# [Dataset items]
·····

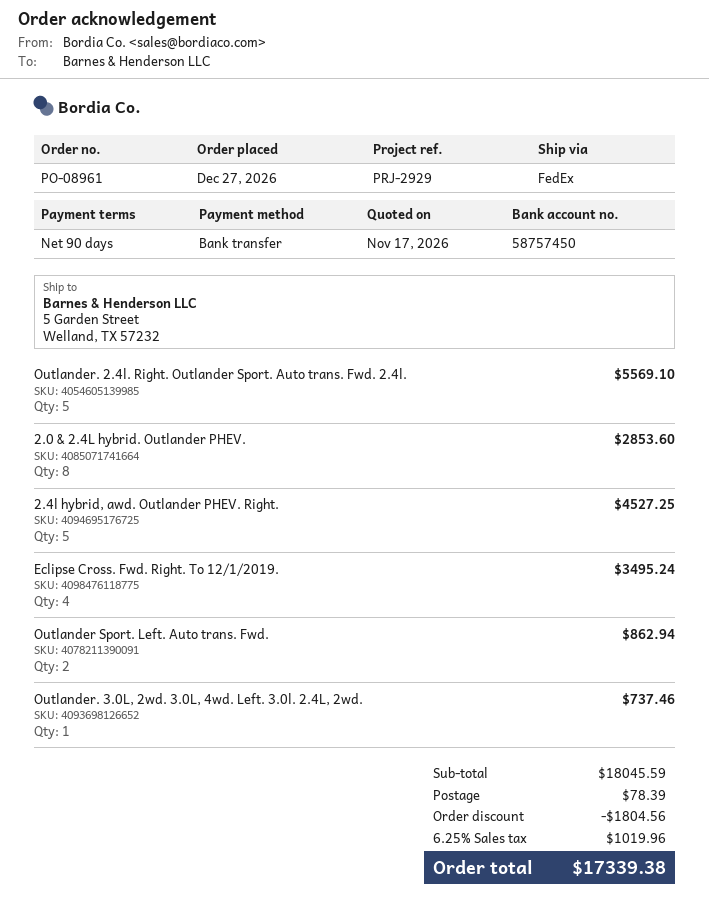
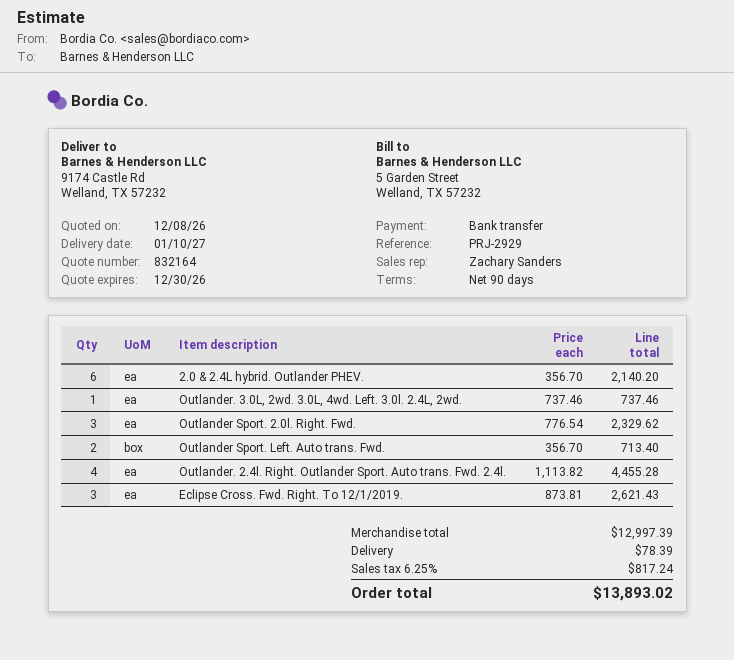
quote date: 2026-11-17 -> 2026-12-08
ship to: 5 Garden Street, Welland, TX 57232 -> 9174 Castle Rd, Welland, TX 57232
Outlander. 2.4l. Right. Outlander Sport. Auto trans. Fwd. 2.4l.: 5 for 5569.10 -> 4 for 4455.28
2.0 & 2.4L hybrid. Outlander PHEV.: 8 for 2853.60 -> 6 for 2140.20
2.4l hybrid, awd. Outlander PHEV. Right.: 5 for 4527.25 -> none
Eclipse Cross. Fwd. Right. To 12/1/2019.: 4 for 3495.24 -> 3 for 2621.43
Outlander Sport. Left. Auto trans. Fwd.: 2 for 862.94 -> 2 for 713.40
Outlander Sport. 2.0l. Right. Fwd.: none -> 3 for 2329.62
subtotal: 18045.59 -> 12997.39
discount: 1804.56 -> none
tax: 6.25% = 1019.96 -> 6.25% = 817.24
total: 17339.38 -> 13893.02

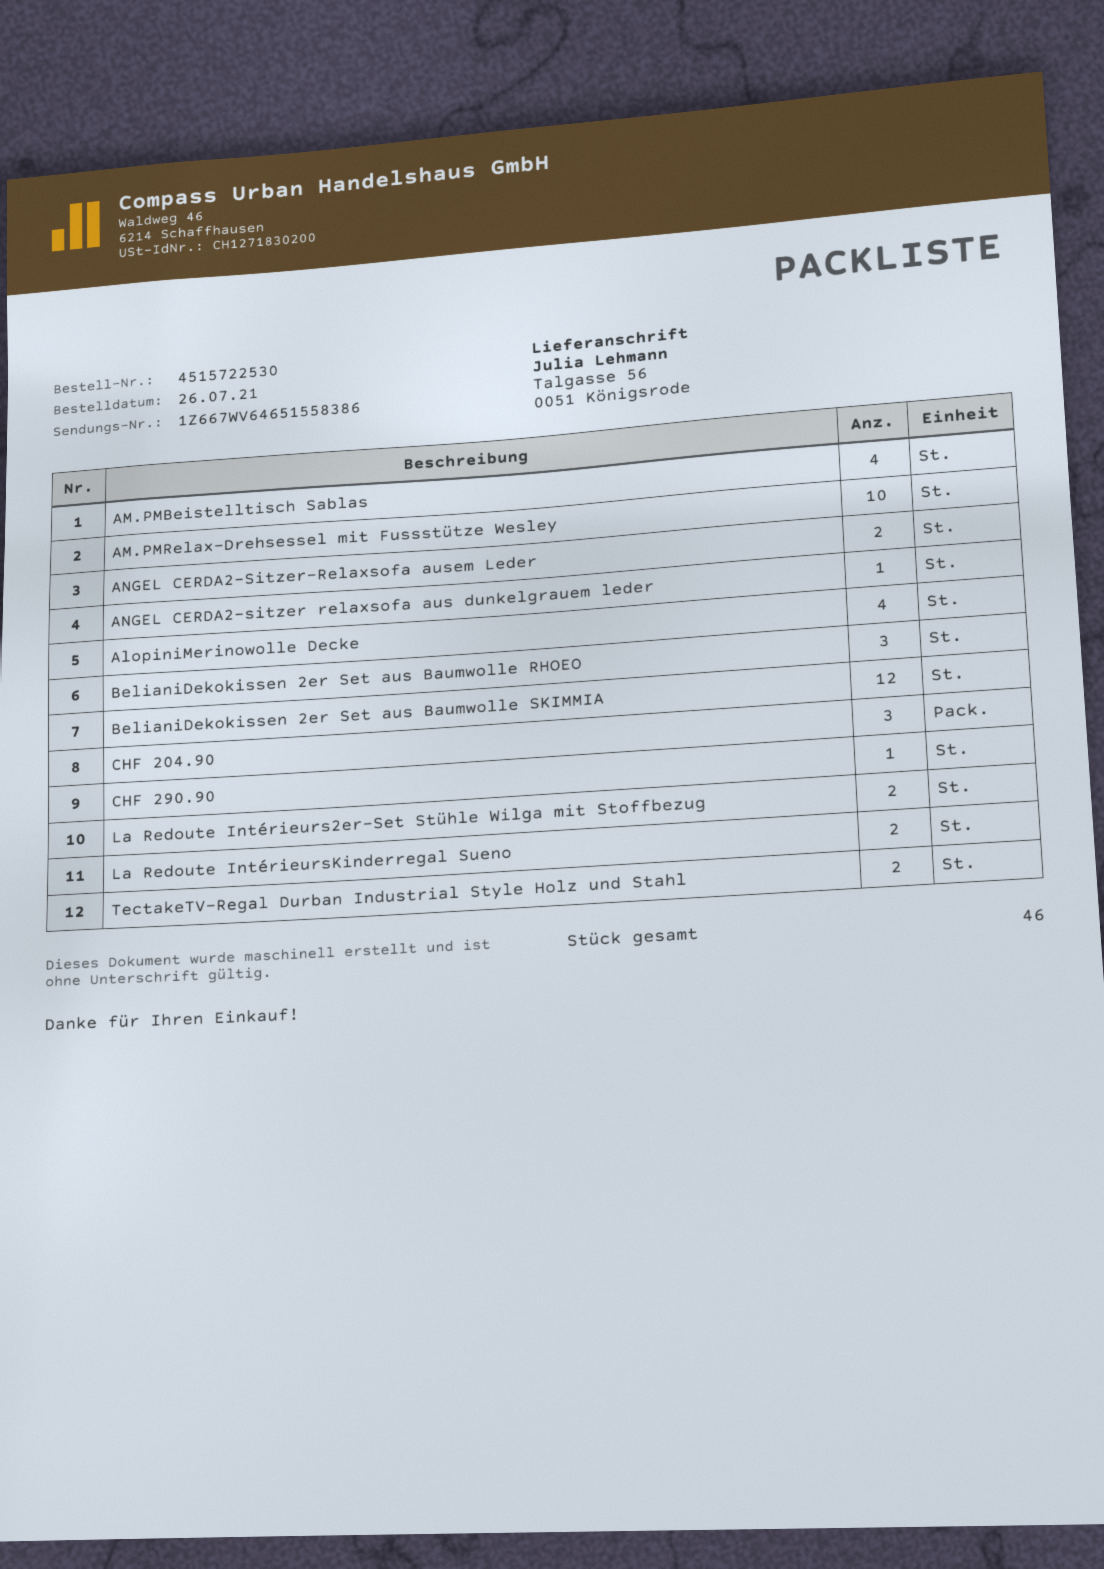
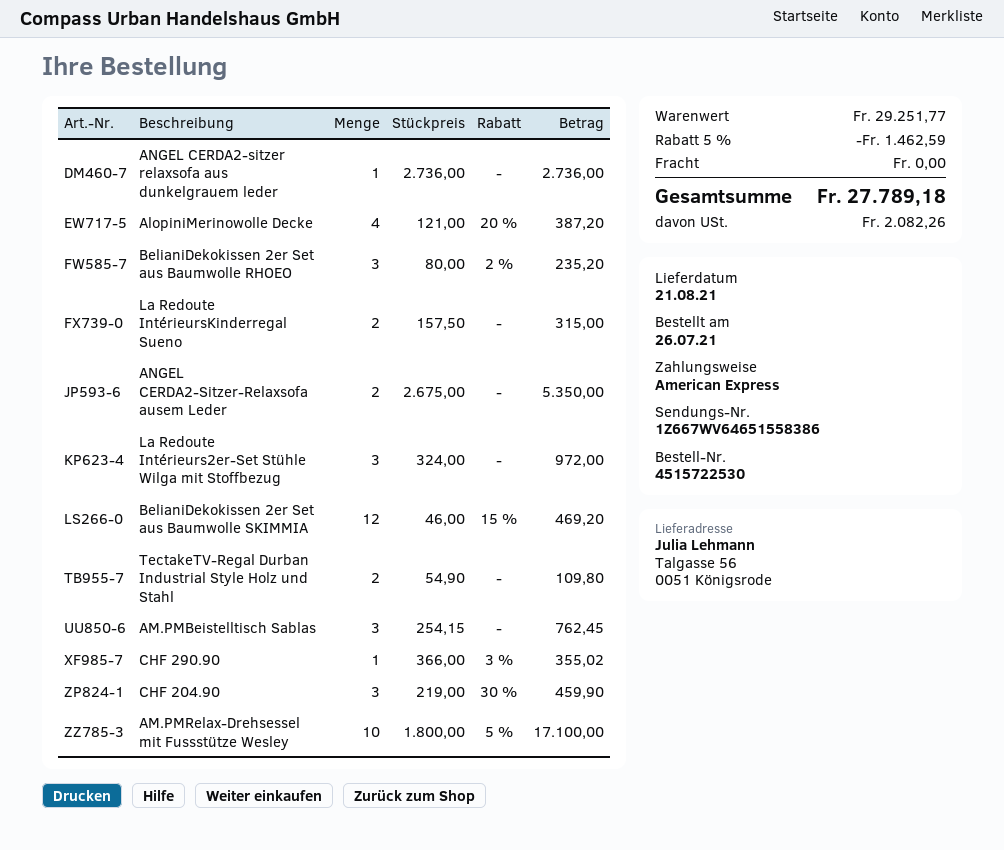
AM.PMBeistelltisch Sablas: 4 -> 3
La Redoute Intérieurs2er-Set Stühle Wilga mit Stoffbezug: 2 -> 3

·····

# [Task instructions]
Word for word, copy the lines from the one with "total: 17339.38 -> 13893.02" through the end of the entries above, and do not include any picture.

# [Answer]
total: 17339.38 -> 13893.02

AM.PMBeistelltisch Sablas: 4 -> 3
La Redoute Intérieurs2er-Set Stühle Wilga mit Stoffbezug: 2 -> 3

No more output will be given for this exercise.